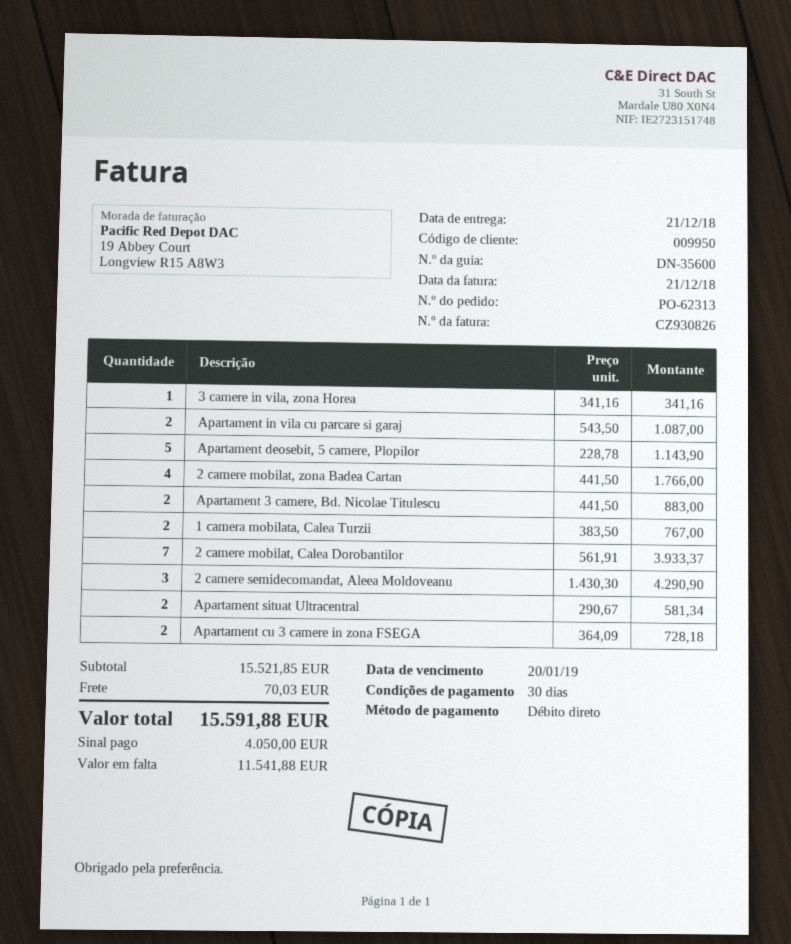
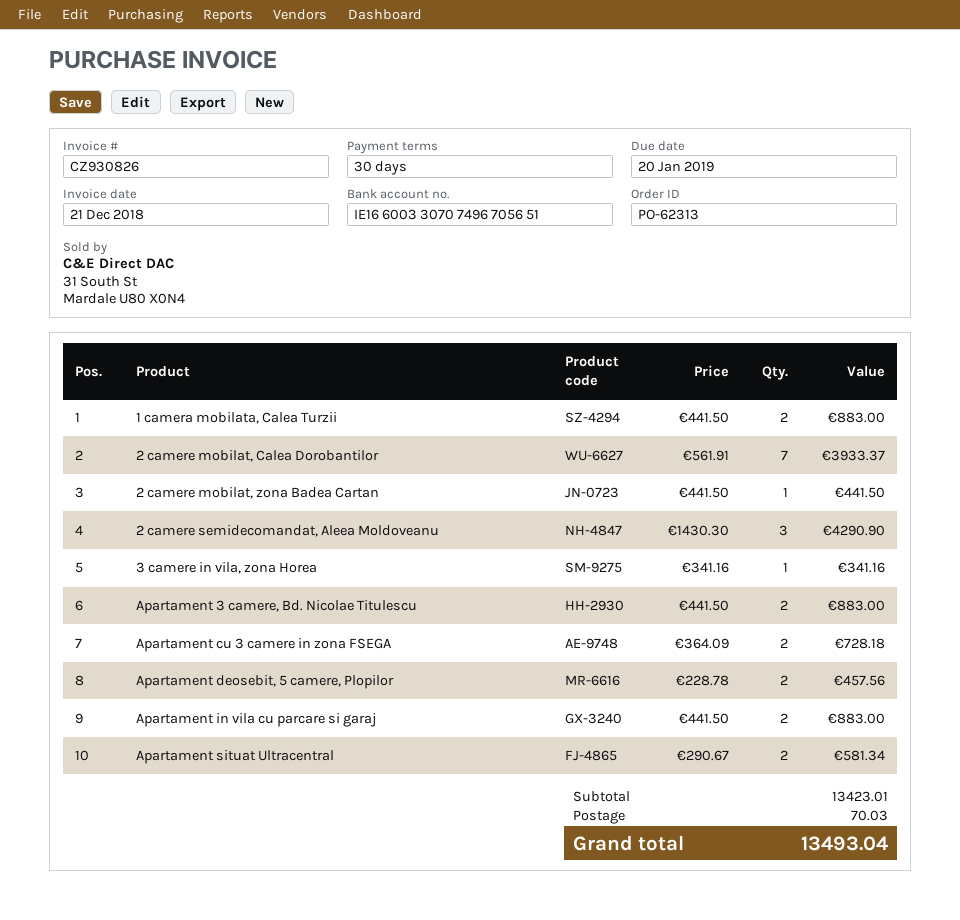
Apartament in vila cu parcare si garaj: 2 x 543.50 = 1087.00 -> 2 x 441.50 = 883.00
Apartament deosebit, 5 camere, Plopilor: 5 x 228.78 = 1143.90 -> 2 x 228.78 = 457.56
2 camere mobilat, zona Badea Cartan: 4 x 441.50 = 1766.00 -> 1 x 441.50 = 441.50
1 camera mobilata, Calea Turzii: 2 x 383.50 = 767.00 -> 2 x 441.50 = 883.00
subtotal: 15521.85 -> 13423.01
total: 15591.88 -> 13493.04

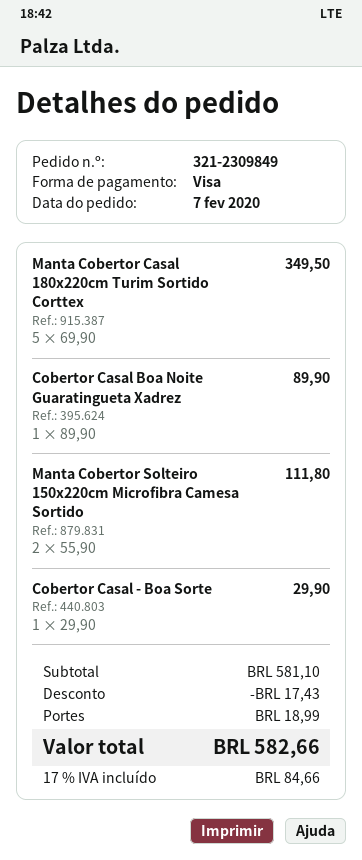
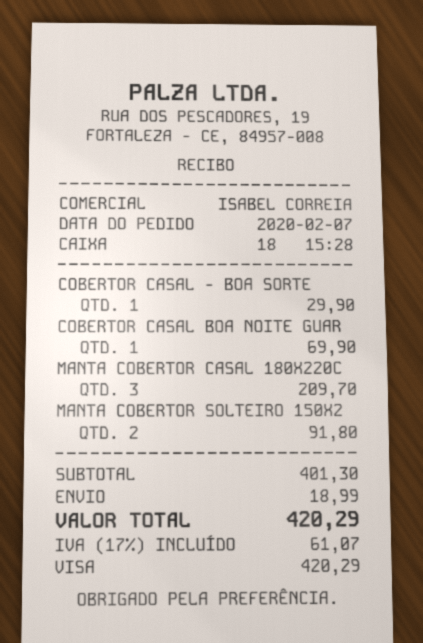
Manta Cobertor Casal 180x220cm Turim Sortido Corttex: 5 for 349.50 -> 3 for 209.70
Cobertor Casal Boa Noite Guaratingueta Xadrez: 1 for 89.90 -> 1 for 69.90
Manta Cobertor Solteiro 150x220cm Microfibra Camesa Sortido: 2 for 111.80 -> 2 for 91.80
subtotal: 581.10 -> 401.30
discount: 17.43 -> none
tax: 17% = 84.66 -> 17% = 61.07
total: 582.66 -> 420.29

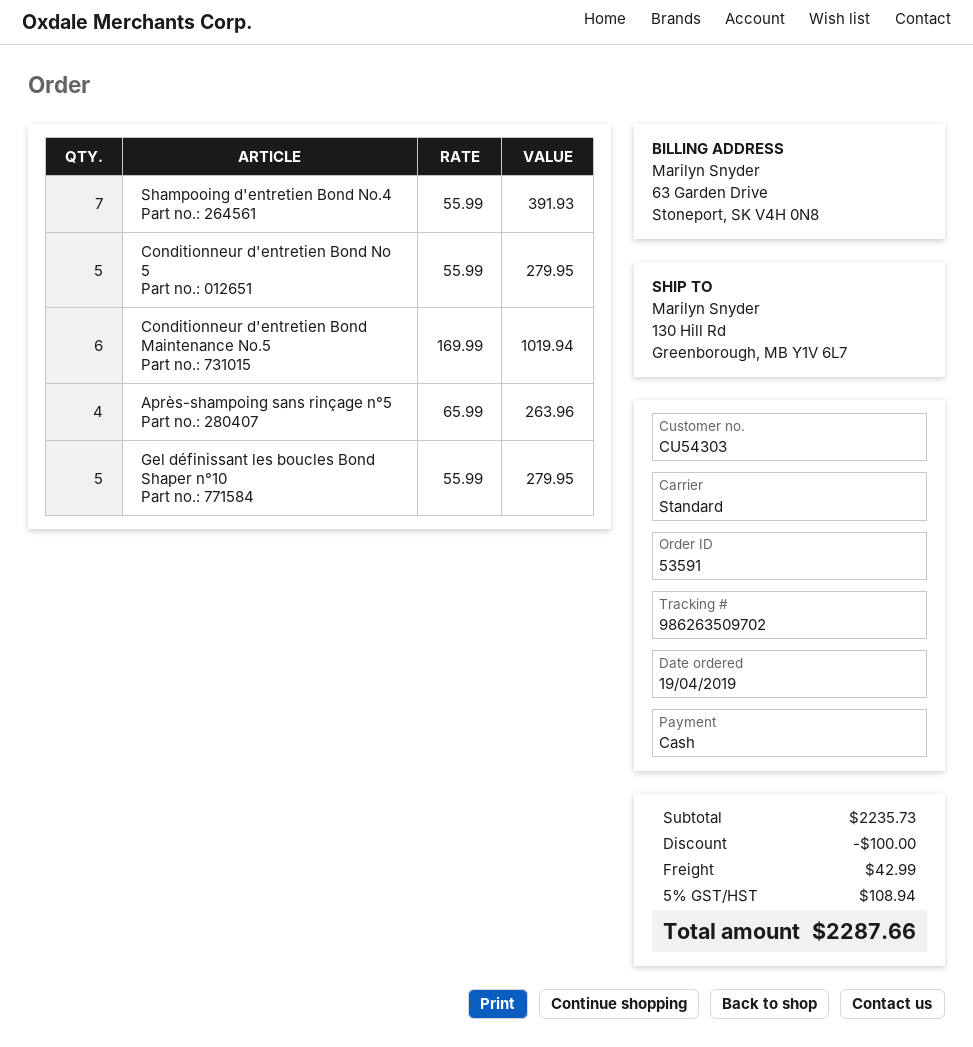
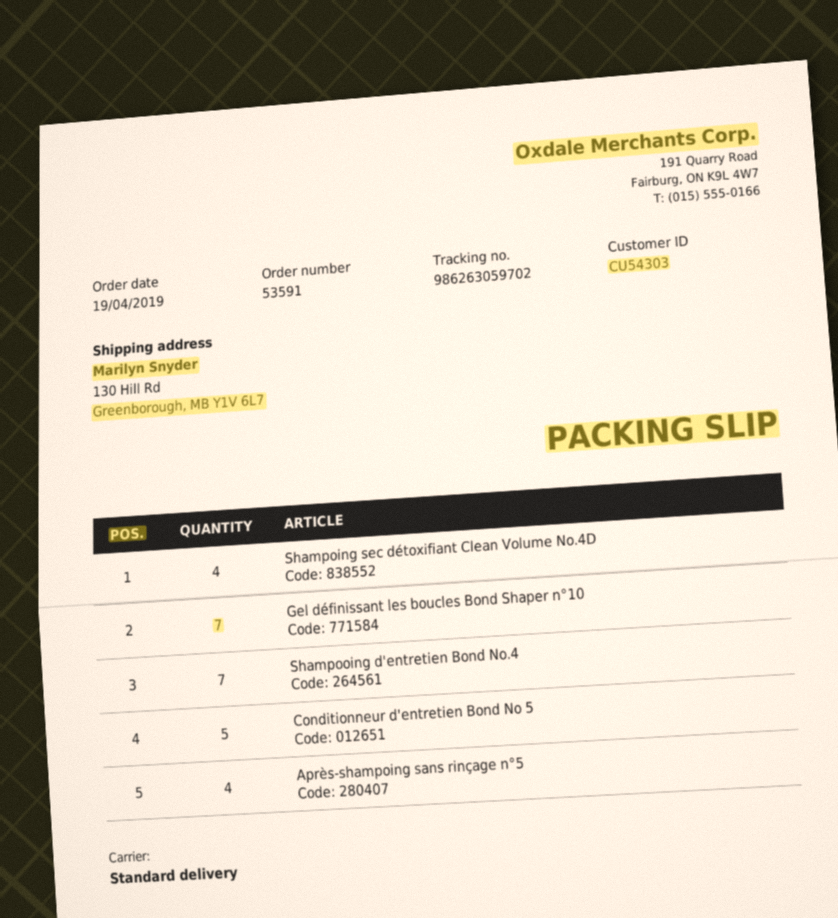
tracking number: 986263509702 -> 986263059702
Conditionneur d'entretien Bond Maintenance No.5: 6 -> none
Gel définissant les boucles Bond Shaper n°10: 5 -> 7
Shampoing sec détoxifiant Clean Volume No.4D: none -> 4

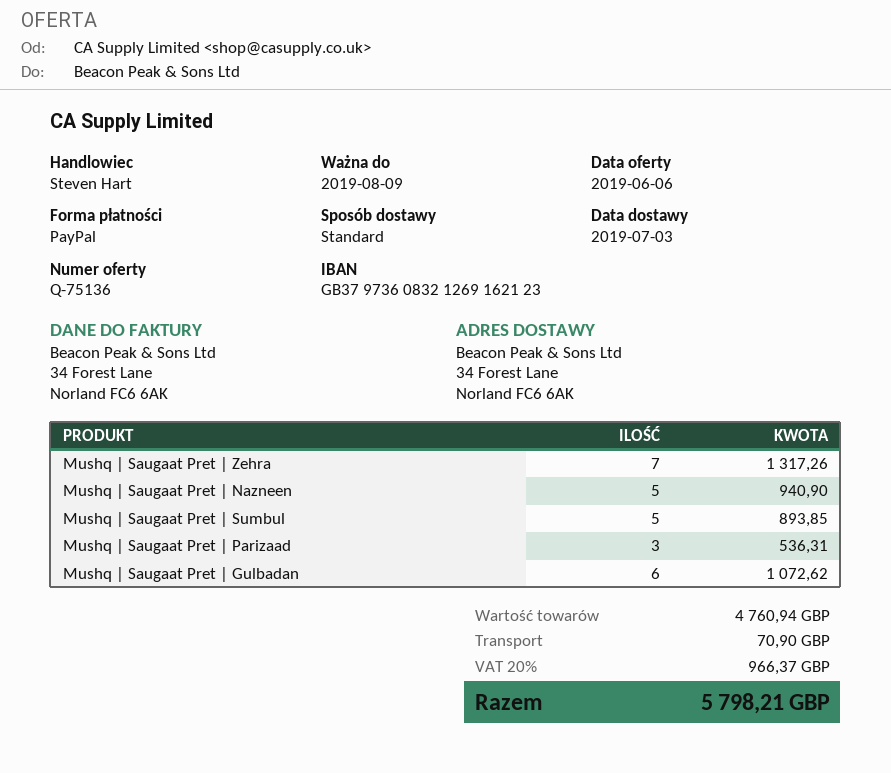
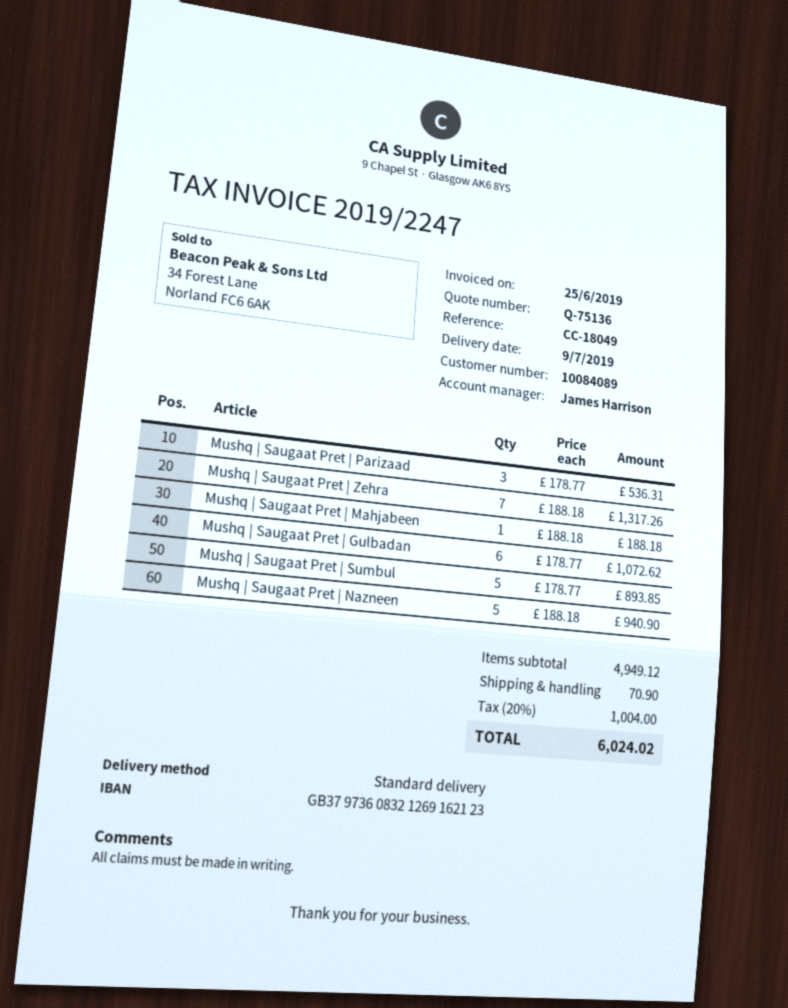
delivery date: 2019-07-03 -> 2019-07-09
sales rep: Steven Hart -> James Harrison
Mushq | Saugaat Pret | Mahjabeen: none -> 1 for 188.18
subtotal: 4760.94 -> 4949.12
tax: 20% = 966.37 -> 20% = 1004.00
total: 5798.21 -> 6024.02

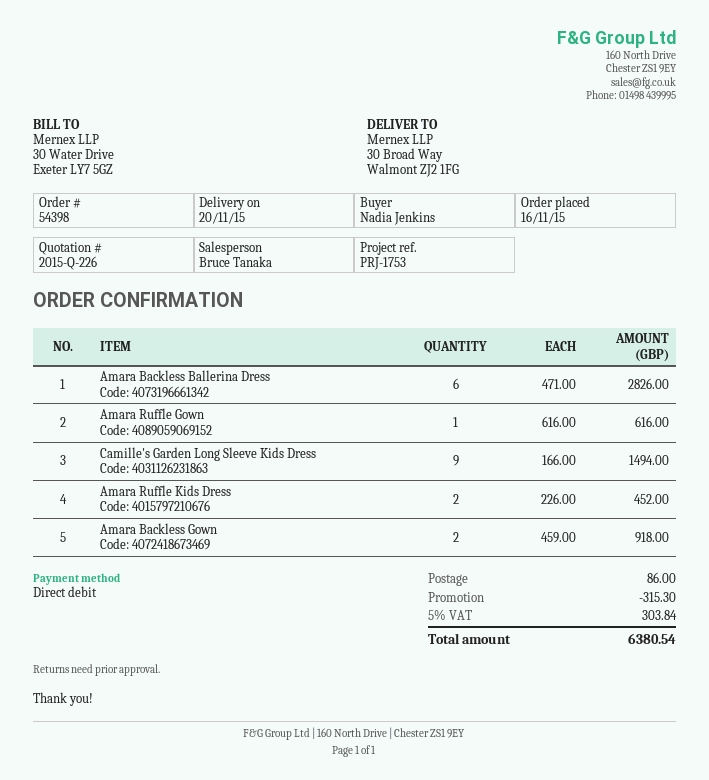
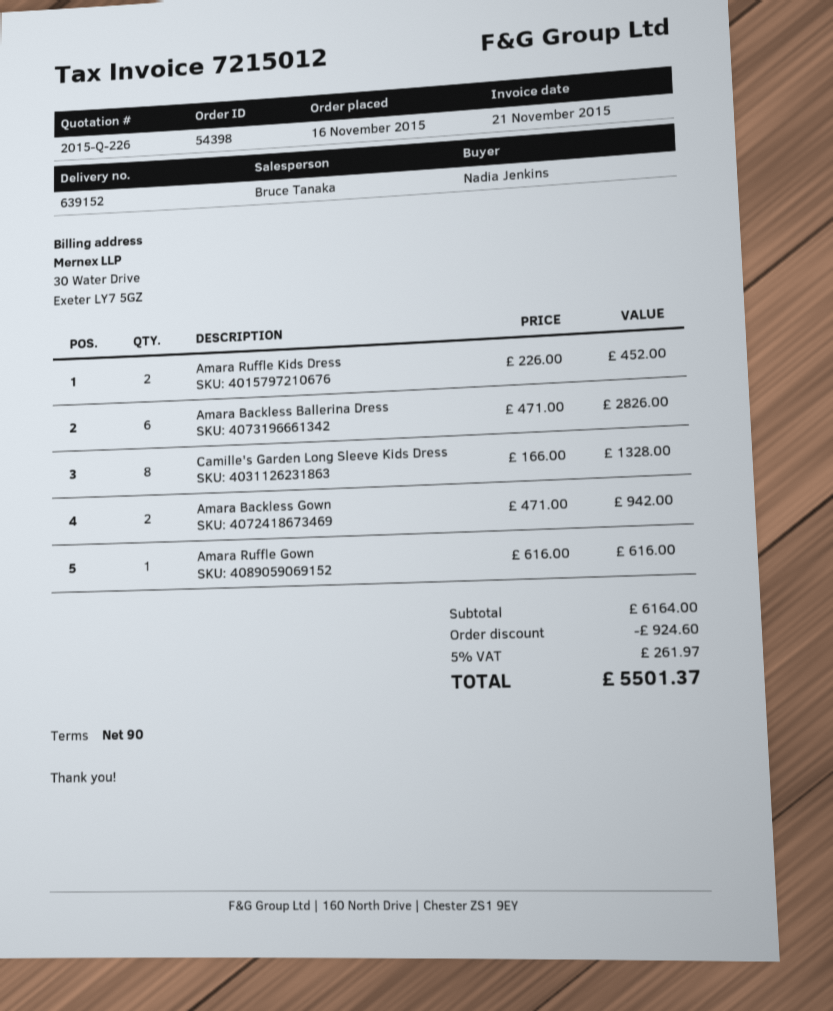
Camille's Garden Long Sleeve Kids Dress: 9 x 166.00 = 1494.00 -> 8 x 166.00 = 1328.00
Amara Backless Gown: 2 x 459.00 = 918.00 -> 2 x 471.00 = 942.00
discount: 315.30 -> 924.60
shipping: 86.00 -> none
tax: 5% = 303.84 -> 5% = 261.97
total: 6380.54 -> 5501.37

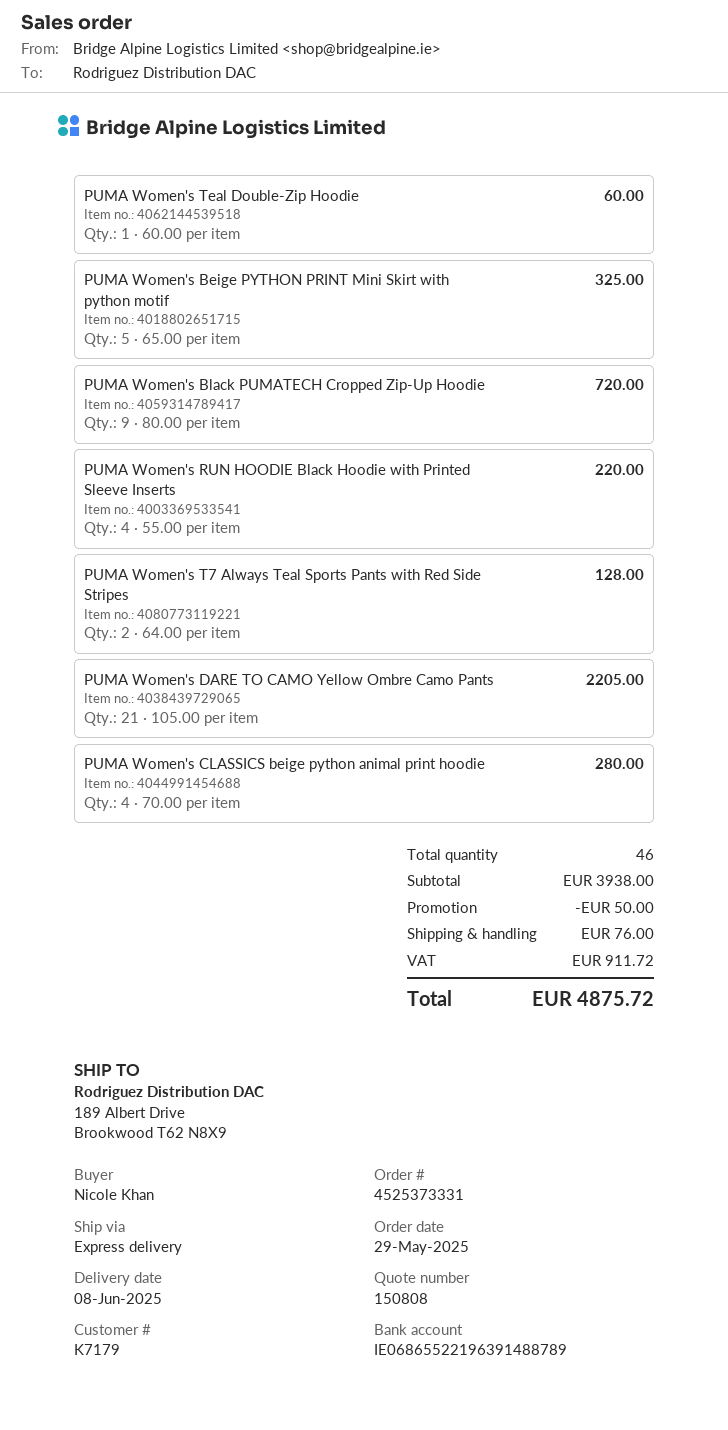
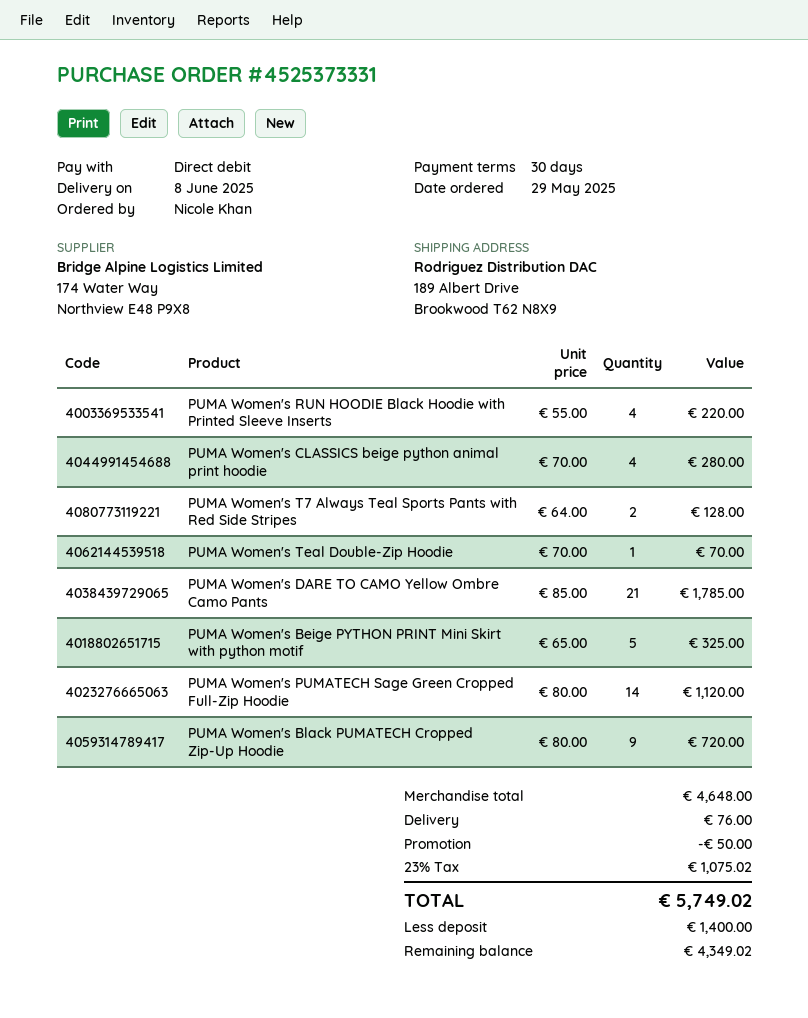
PUMA Women's Teal Double-Zip Hoodie: 1 x 60.00 = 60.00 -> 1 x 70.00 = 70.00
PUMA Women's DARE TO CAMO Yellow Ombre Camo Pants: 21 x 105.00 = 2205.00 -> 21 x 85.00 = 1785.00
PUMA Women's PUMATECH Sage Green Cropped Full-Zip Hoodie: none -> 14 x 80.00 = 1120.00
subtotal: 3938.00 -> 4648.00
tax: 911.72 -> 1075.02
total: 4875.72 -> 5749.02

------------------------------------------------------------

Copy the records exactly. Skip the pictures.

▶ **Response to the task**:
Apartament in vila cu parcare si garaj: 2 x 543.50 = 1087.00 -> 2 x 441.50 = 883.00
Apartament deosebit, 5 camere, Plopilor: 5 x 228.78 = 1143.90 -> 2 x 228.78 = 457.56
2 camere mobilat, zona Badea Cartan: 4 x 441.50 = 1766.00 -> 1 x 441.50 = 441.50
1 camera mobilata, Calea Turzii: 2 x 383.50 = 767.00 -> 2 x 441.50 = 883.00
subtotal: 15521.85 -> 13423.01
total: 15591.88 -> 13493.04

Manta Cobertor Casal 180x220cm Turim Sortido Corttex: 5 for 349.50 -> 3 for 209.70
Cobertor Casal Boa Noite Guaratingueta Xadrez: 1 for 89.90 -> 1 for 69.90
Manta Cobertor Solteiro 150x220cm Microfibra Camesa Sortido: 2 for 111.80 -> 2 for 91.80
subtotal: 581.10 -> 401.30
discount: 17.43 -> none
tax: 17% = 84.66 -> 17% = 61.07
total: 582.66 -> 420.29

tracking number: 986263509702 -> 986263059702
Conditionneur d'entretien Bond Maintenance No.5: 6 -> none
Gel définissant les boucles Bond Shaper n°10: 5 -> 7
Shampoing sec détoxifiant Clean Volume No.4D: none -> 4

delivery date: 2019-07-03 -> 2019-07-09
sales rep: Steven Hart -> James Harrison
Mushq | Saugaat Pret | Mahjabeen: none -> 1 for 188.18
subtotal: 4760.94 -> 4949.12
tax: 20% = 966.37 -> 20% = 1004.00
total: 5798.21 -> 6024.02

Camille's Garden Long Sleeve Kids Dress: 9 x 166.00 = 1494.00 -> 8 x 166.00 = 1328.00
Amara Backless Gown: 2 x 459.00 = 918.00 -> 2 x 471.00 = 942.00
discount: 315.30 -> 924.60
shipping: 86.00 -> none
tax: 5% = 303.84 -> 5% = 261.97
total: 6380.54 -> 5501.37

PUMA Women's Teal Double-Zip Hoodie: 1 x 60.00 = 60.00 -> 1 x 70.00 = 70.00
PUMA Women's DARE TO CAMO Yellow Ombre Camo Pants: 21 x 105.00 = 2205.00 -> 21 x 85.00 = 1785.00
PUMA Women's PUMATECH Sage Green Cropped Full-Zip Hoodie: none -> 14 x 80.00 = 1120.00
subtotal: 3938.00 -> 4648.00
tax: 911.72 -> 1075.02
total: 4875.72 -> 5749.02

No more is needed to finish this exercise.